- **WHAT TO PRODUCE**: What needs transcribing is the line with "html: none ->" and every line after it to the end of the records, exactly and alone, with no pictures.

START DATA TO PROCESS

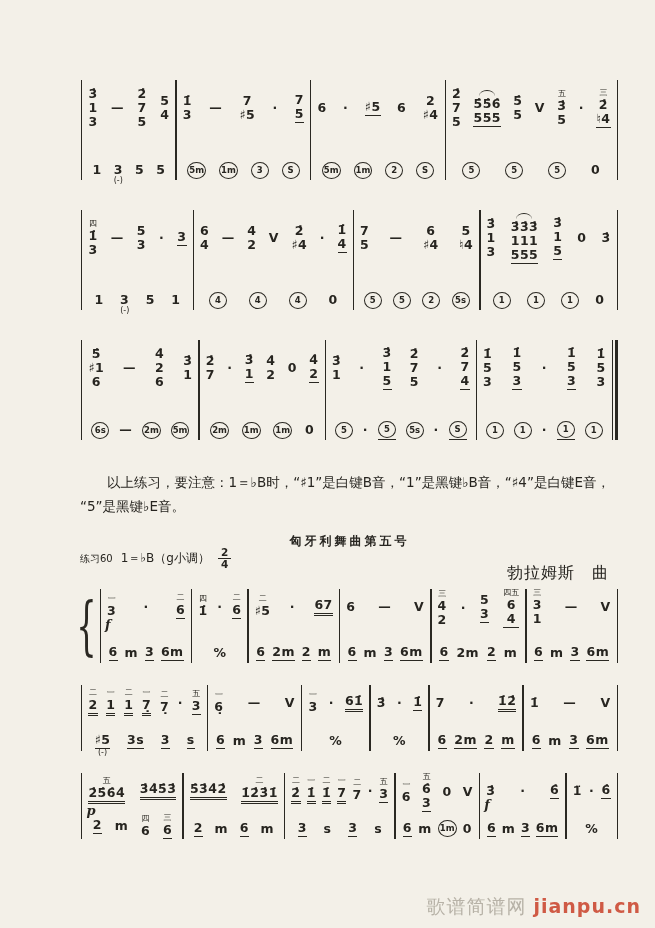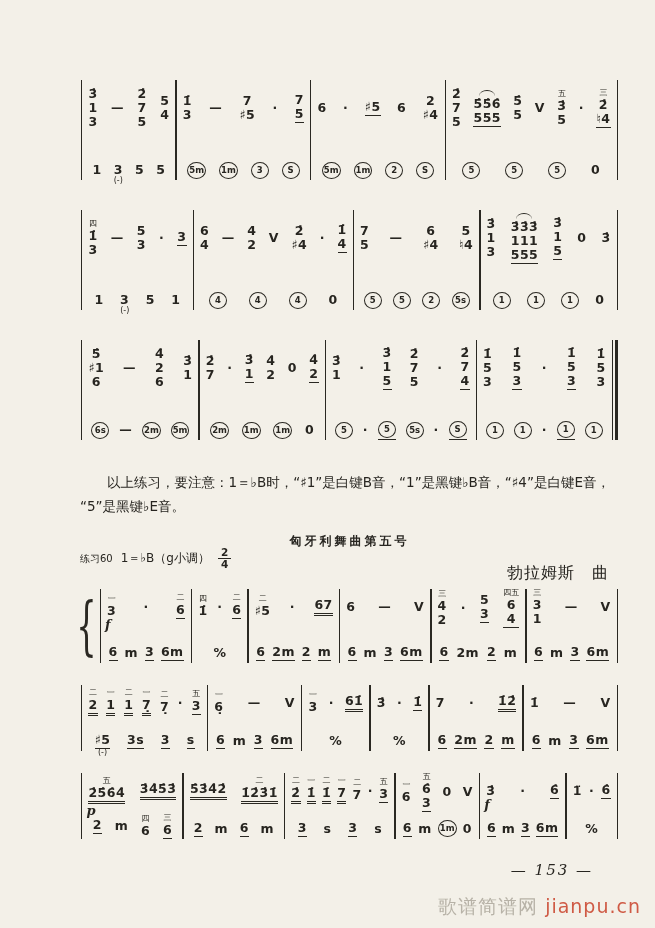"— 153 —" div.pageno { html: <div>— 153 —</div> -> none }
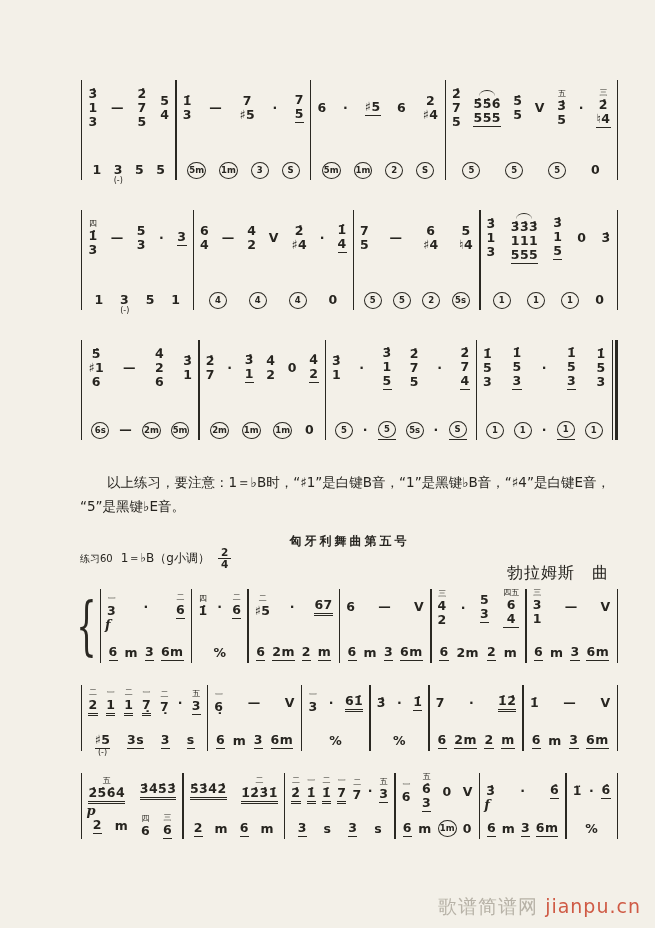"jianpu.cn" .wm .url { font-weight: 400 -> 700 }
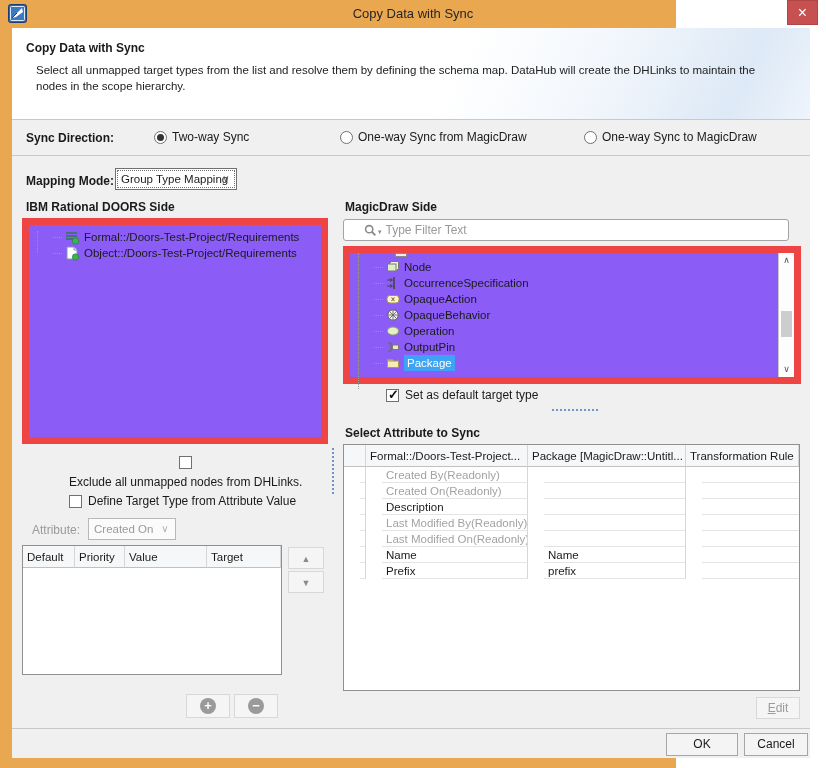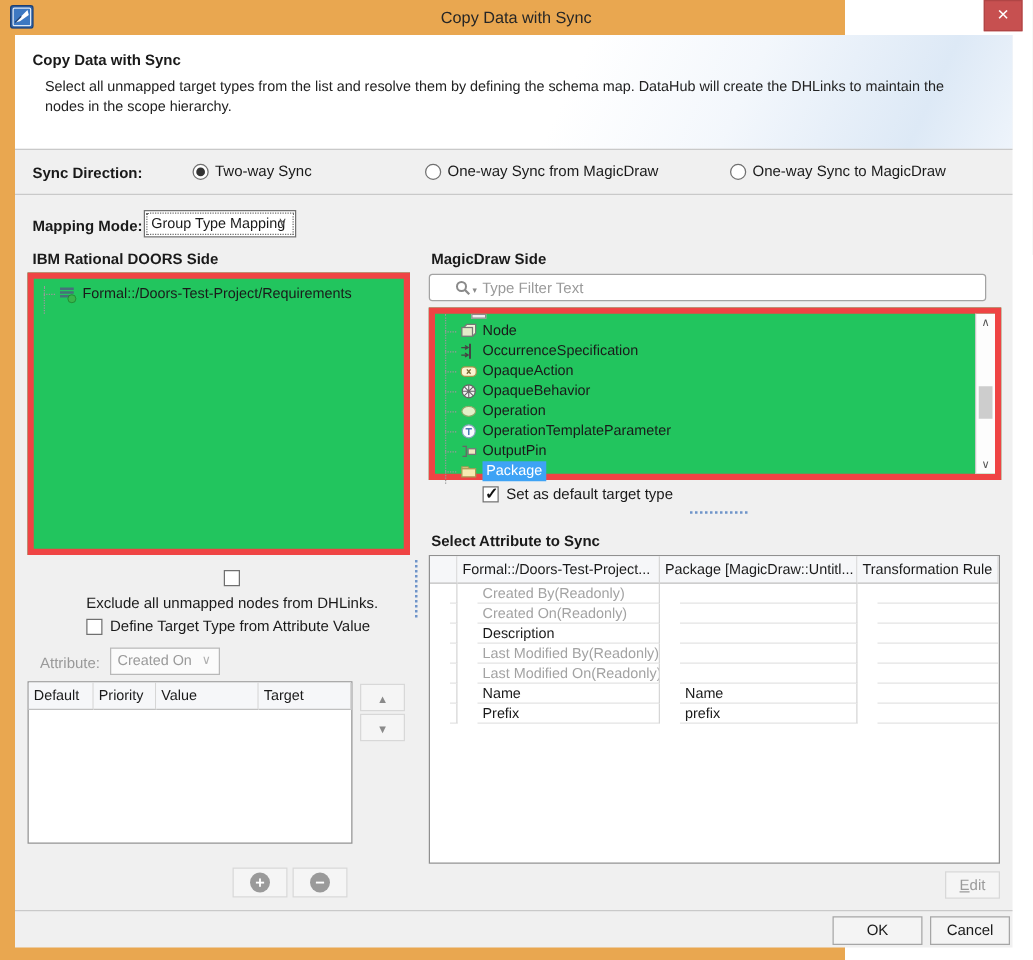"Formal::/Doors-Test-Project/Requirements" .white-box { background: #22c55e -> #8b5cf6; border: 5px solid #ef4444 -> 7px solid #ef4444; padding-left: none -> 16px }
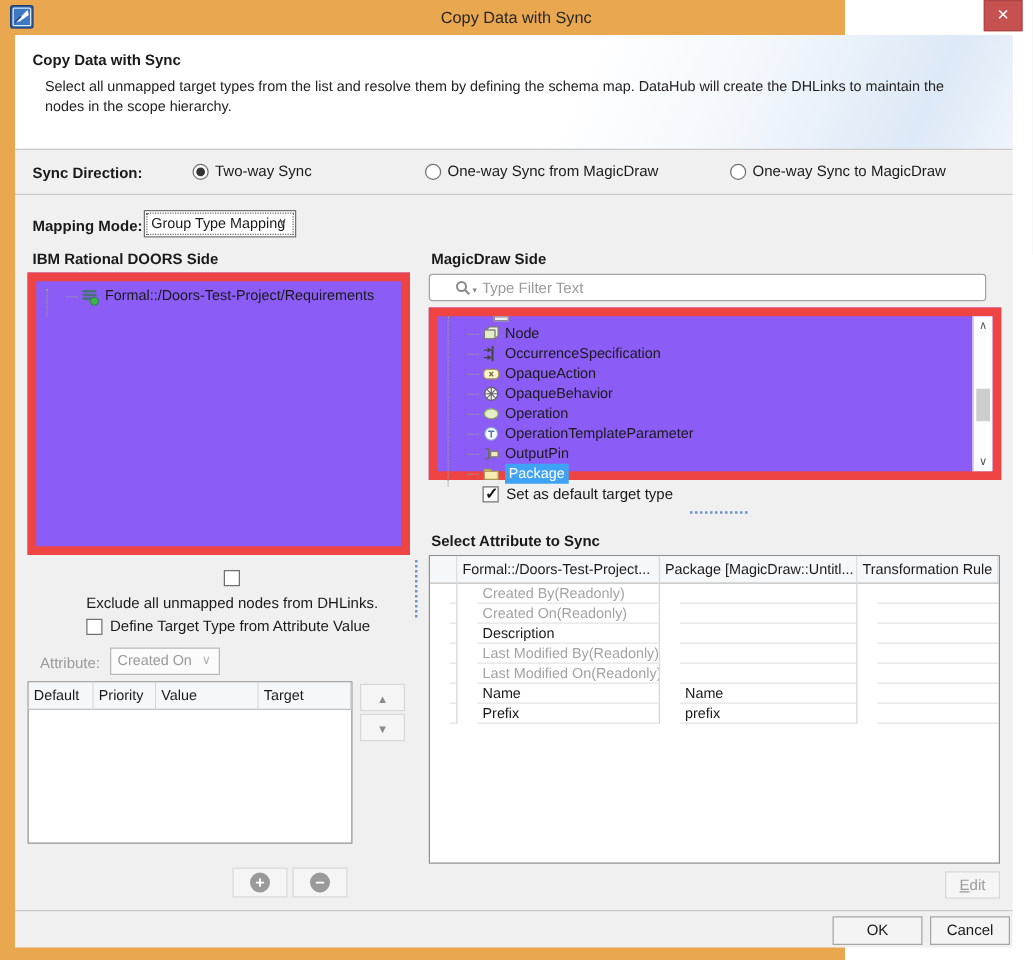"Object::/Doors-Test-Project/Requirements" div.trow { html: none -> <div> <span></span> <svg> <path></path> <path></path> <circle></circle> </svg> <span>Object::/Doors-Test-Project/Requirements</span> </div> }
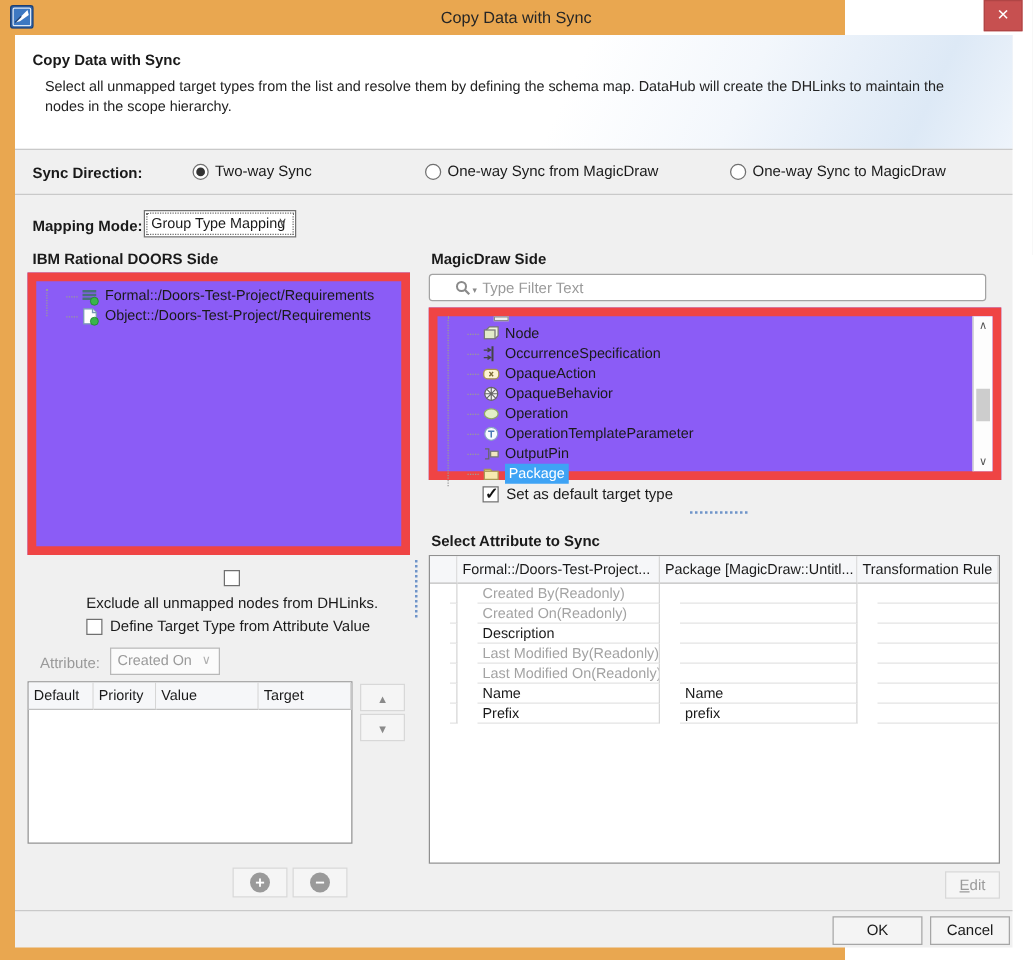"OperationTemplateParameter" div.trow { html: <div> <span></span> <svg> <circle></circle> <path></path> </svg> <span>OperationTemplateParameter</span> </div> -> none }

END DATA TO PROCESS

- **TASK OUTPUT**:
"Object::/Doors-Test-Project/Requirements" div.trow { html: none -> <div> <span></span> <svg> <path></path> <path></path> <circle></circle> </svg> <span>Object::/Doors-Test-Project/Requirements</span> </div> }
"OperationTemplateParameter" div.trow { html: <div> <span></span> <svg> <circle></circle> <path></path> </svg> <span>OperationTemplateParameter</span> </div> -> none }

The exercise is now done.